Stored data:
* * * * *

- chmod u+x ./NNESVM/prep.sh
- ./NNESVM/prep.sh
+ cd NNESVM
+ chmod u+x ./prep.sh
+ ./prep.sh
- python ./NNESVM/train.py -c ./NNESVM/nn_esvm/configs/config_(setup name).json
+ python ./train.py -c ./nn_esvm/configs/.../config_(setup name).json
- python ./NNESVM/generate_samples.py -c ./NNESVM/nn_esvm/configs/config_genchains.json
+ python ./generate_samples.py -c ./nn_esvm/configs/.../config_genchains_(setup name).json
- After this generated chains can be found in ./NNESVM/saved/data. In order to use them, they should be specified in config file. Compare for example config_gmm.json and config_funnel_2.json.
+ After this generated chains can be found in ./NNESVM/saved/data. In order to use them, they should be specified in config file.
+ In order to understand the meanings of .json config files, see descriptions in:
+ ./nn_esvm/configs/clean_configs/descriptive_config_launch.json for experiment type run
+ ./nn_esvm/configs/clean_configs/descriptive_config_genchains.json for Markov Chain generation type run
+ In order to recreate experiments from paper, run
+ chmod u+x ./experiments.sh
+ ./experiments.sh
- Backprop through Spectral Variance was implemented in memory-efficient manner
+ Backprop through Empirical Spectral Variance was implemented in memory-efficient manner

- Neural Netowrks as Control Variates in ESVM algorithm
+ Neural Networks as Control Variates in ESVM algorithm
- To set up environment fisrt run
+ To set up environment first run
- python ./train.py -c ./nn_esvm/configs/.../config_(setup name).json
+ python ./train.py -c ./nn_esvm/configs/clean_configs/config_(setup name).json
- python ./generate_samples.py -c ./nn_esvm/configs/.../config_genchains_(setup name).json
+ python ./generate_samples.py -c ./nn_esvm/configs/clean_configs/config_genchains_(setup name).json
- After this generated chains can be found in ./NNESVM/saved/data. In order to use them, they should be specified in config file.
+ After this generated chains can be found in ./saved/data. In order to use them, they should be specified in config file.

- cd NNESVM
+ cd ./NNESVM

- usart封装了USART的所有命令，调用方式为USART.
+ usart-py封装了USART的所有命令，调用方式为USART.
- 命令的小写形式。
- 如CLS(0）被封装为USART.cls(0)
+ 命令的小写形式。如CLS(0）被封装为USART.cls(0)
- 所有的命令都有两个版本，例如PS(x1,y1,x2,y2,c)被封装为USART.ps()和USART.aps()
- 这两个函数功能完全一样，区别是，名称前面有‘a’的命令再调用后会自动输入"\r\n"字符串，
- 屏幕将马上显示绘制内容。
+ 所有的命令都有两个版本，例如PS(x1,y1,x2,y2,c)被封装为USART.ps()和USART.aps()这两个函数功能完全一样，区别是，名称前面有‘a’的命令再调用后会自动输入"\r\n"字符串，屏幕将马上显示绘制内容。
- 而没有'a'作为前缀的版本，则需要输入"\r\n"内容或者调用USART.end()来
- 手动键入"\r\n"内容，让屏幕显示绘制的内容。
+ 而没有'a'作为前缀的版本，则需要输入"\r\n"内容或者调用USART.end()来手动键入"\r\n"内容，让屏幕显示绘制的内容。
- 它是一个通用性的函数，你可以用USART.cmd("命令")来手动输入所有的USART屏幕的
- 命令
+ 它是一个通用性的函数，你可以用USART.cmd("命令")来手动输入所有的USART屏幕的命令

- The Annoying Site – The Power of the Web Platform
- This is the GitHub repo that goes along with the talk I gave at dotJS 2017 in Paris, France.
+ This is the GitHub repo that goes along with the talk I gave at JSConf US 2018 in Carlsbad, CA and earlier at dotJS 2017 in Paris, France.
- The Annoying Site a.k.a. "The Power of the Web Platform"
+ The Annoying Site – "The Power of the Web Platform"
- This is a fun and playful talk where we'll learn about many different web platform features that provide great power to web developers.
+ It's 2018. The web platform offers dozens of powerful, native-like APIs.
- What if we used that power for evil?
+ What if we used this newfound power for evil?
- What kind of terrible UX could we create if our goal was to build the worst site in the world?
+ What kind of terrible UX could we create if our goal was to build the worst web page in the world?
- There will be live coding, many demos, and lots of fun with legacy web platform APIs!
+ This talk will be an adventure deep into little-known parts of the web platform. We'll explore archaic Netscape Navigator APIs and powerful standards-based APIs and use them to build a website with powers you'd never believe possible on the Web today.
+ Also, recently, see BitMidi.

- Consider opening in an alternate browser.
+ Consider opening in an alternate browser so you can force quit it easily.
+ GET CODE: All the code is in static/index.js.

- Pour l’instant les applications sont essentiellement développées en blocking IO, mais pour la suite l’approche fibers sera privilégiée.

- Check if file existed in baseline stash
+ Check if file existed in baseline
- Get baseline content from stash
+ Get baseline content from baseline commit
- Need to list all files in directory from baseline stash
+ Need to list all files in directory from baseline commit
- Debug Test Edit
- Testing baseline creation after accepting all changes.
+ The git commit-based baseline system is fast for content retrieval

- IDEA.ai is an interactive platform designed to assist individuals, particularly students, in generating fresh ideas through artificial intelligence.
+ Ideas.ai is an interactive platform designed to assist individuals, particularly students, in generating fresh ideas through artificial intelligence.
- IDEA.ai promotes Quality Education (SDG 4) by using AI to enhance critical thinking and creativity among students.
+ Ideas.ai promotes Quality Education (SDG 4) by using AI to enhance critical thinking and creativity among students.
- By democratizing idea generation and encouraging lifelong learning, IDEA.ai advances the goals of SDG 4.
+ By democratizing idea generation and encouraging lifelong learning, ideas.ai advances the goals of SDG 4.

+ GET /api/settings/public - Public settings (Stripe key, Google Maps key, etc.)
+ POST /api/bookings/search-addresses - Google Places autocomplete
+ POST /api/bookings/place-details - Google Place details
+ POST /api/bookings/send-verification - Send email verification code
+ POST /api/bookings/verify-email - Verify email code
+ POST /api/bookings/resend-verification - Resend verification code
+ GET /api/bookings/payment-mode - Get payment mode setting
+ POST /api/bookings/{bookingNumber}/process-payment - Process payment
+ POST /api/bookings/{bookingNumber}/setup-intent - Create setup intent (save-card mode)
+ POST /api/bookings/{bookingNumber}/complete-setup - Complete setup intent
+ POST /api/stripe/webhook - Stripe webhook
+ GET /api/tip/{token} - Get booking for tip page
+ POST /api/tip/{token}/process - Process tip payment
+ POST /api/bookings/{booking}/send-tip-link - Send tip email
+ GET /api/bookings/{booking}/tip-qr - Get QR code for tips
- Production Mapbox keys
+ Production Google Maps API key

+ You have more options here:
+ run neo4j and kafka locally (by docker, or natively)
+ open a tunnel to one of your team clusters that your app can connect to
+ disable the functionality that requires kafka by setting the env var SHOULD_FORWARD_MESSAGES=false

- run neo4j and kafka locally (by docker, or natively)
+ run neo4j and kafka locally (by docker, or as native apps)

* * * * *

### Assignment
Please reproduce all of the entries exactly as they stand.

### Result for this exercise
- chmod u+x ./NNESVM/prep.sh
- ./NNESVM/prep.sh
+ cd NNESVM
+ chmod u+x ./prep.sh
+ ./prep.sh
- python ./NNESVM/train.py -c ./NNESVM/nn_esvm/configs/config_(setup name).json
+ python ./train.py -c ./nn_esvm/configs/.../config_(setup name).json
- python ./NNESVM/generate_samples.py -c ./NNESVM/nn_esvm/configs/config_genchains.json
+ python ./generate_samples.py -c ./nn_esvm/configs/.../config_genchains_(setup name).json
- After this generated chains can be found in ./NNESVM/saved/data. In order to use them, they should be specified in config file. Compare for example config_gmm.json and config_funnel_2.json.
+ After this generated chains can be found in ./NNESVM/saved/data. In order to use them, they should be specified in config file.
+ In order to understand the meanings of .json config files, see descriptions in:
+ ./nn_esvm/configs/clean_configs/descriptive_config_launch.json for experiment type run
+ ./nn_esvm/configs/clean_configs/descriptive_config_genchains.json for Markov Chain generation type run
+ In order to recreate experiments from paper, run
+ chmod u+x ./experiments.sh
+ ./experiments.sh
- Backprop through Spectral Variance was implemented in memory-efficient manner
+ Backprop through Empirical Spectral Variance was implemented in memory-efficient manner

- Neural Netowrks as Control Variates in ESVM algorithm
+ Neural Networks as Control Variates in ESVM algorithm
- To set up environment fisrt run
+ To set up environment first run
- python ./train.py -c ./nn_esvm/configs/.../config_(setup name).json
+ python ./train.py -c ./nn_esvm/configs/clean_configs/config_(setup name).json
- python ./generate_samples.py -c ./nn_esvm/configs/.../config_genchains_(setup name).json
+ python ./generate_samples.py -c ./nn_esvm/configs/clean_configs/config_genchains_(setup name).json
- After this generated chains can be found in ./NNESVM/saved/data. In order to use them, they should be specified in config file.
+ After this generated chains can be found in ./saved/data. In order to use them, they should be specified in config file.

- cd NNESVM
+ cd ./NNESVM

- usart封装了USART的所有命令，调用方式为USART.
+ usart-py封装了USART的所有命令，调用方式为USART.
- 命令的小写形式。
- 如CLS(0）被封装为USART.cls(0)
+ 命令的小写形式。如CLS(0）被封装为USART.cls(0)
- 所有的命令都有两个版本，例如PS(x1,y1,x2,y2,c)被封装为USART.ps()和USART.aps()
- 这两个函数功能完全一样，区别是，名称前面有‘a’的命令再调用后会自动输入"\r\n"字符串，
- 屏幕将马上显示绘制内容。
+ 所有的命令都有两个版本，例如PS(x1,y1,x2,y2,c)被封装为USART.ps()和USART.aps()这两个函数功能完全一样，区别是，名称前面有‘a’的命令再调用后会自动输入"\r\n"字符串，屏幕将马上显示绘制内容。
- 而没有'a'作为前缀的版本，则需要输入"\r\n"内容或者调用USART.end()来
- 手动键入"\r\n"内容，让屏幕显示绘制的内容。
+ 而没有'a'作为前缀的版本，则需要输入"\r\n"内容或者调用USART.end()来手动键入"\r\n"内容，让屏幕显示绘制的内容。
- 它是一个通用性的函数，你可以用USART.cmd("命令")来手动输入所有的USART屏幕的
- 命令
+ 它是一个通用性的函数，你可以用USART.cmd("命令")来手动输入所有的USART屏幕的命令

- The Annoying Site – The Power of the Web Platform
- This is the GitHub repo that goes along with the talk I gave at dotJS 2017 in Paris, France.
+ This is the GitHub repo that goes along with the talk I gave at JSConf US 2018 in Carlsbad, CA and earlier at dotJS 2017 in Paris, France.
- The Annoying Site a.k.a. "The Power of the Web Platform"
+ The Annoying Site – "The Power of the Web Platform"
- This is a fun and playful talk where we'll learn about many different web platform features that provide great power to web developers.
+ It's 2018. The web platform offers dozens of powerful, native-like APIs.
- What if we used that power for evil?
+ What if we used this newfound power for evil?
- What kind of terrible UX could we create if our goal was to build the worst site in the world?
+ What kind of terrible UX could we create if our goal was to build the worst web page in the world?
- There will be live coding, many demos, and lots of fun with legacy web platform APIs!
+ This talk will be an adventure deep into little-known parts of the web platform. We'll explore archaic Netscape Navigator APIs and powerful standards-based APIs and use them to build a website with powers you'd never believe possible on the Web today.
+ Also, recently, see BitMidi.

- Consider opening in an alternate browser.
+ Consider opening in an alternate browser so you can force quit it easily.
+ GET CODE: All the code is in static/index.js.

- Pour l’instant les applications sont essentiellement développées en blocking IO, mais pour la suite l’approche fibers sera privilégiée.

- Check if file existed in baseline stash
+ Check if file existed in baseline
- Get baseline content from stash
+ Get baseline content from baseline commit
- Need to list all files in directory from baseline stash
+ Need to list all files in directory from baseline commit
- Debug Test Edit
- Testing baseline creation after accepting all changes.
+ The git commit-based baseline system is fast for content retrieval

- IDEA.ai is an interactive platform designed to assist individuals, particularly students, in generating fresh ideas through artificial intelligence.
+ Ideas.ai is an interactive platform designed to assist individuals, particularly students, in generating fresh ideas through artificial intelligence.
- IDEA.ai promotes Quality Education (SDG 4) by using AI to enhance critical thinking and creativity among students.
+ Ideas.ai promotes Quality Education (SDG 4) by using AI to enhance critical thinking and creativity among students.
- By democratizing idea generation and encouraging lifelong learning, IDEA.ai advances the goals of SDG 4.
+ By democratizing idea generation and encouraging lifelong learning, ideas.ai advances the goals of SDG 4.

+ GET /api/settings/public - Public settings (Stripe key, Google Maps key, etc.)
+ POST /api/bookings/search-addresses - Google Places autocomplete
+ POST /api/bookings/place-details - Google Place details
+ POST /api/bookings/send-verification - Send email verification code
+ POST /api/bookings/verify-email - Verify email code
+ POST /api/bookings/resend-verification - Resend verification code
+ GET /api/bookings/payment-mode - Get payment mode setting
+ POST /api/bookings/{bookingNumber}/process-payment - Process payment
+ POST /api/bookings/{bookingNumber}/setup-intent - Create setup intent (save-card mode)
+ POST /api/bookings/{bookingNumber}/complete-setup - Complete setup intent
+ POST /api/stripe/webhook - Stripe webhook
+ GET /api/tip/{token} - Get booking for tip page
+ POST /api/tip/{token}/process - Process tip payment
+ POST /api/bookings/{booking}/send-tip-link - Send tip email
+ GET /api/bookings/{booking}/tip-qr - Get QR code for tips
- Production Mapbox keys
+ Production Google Maps API key

+ You have more options here:
+ run neo4j and kafka locally (by docker, or natively)
+ open a tunnel to one of your team clusters that your app can connect to
+ disable the functionality that requires kafka by setting the env var SHOULD_FORWARD_MESSAGES=false

- run neo4j and kafka locally (by docker, or natively)
+ run neo4j and kafka locally (by docker, or as native apps)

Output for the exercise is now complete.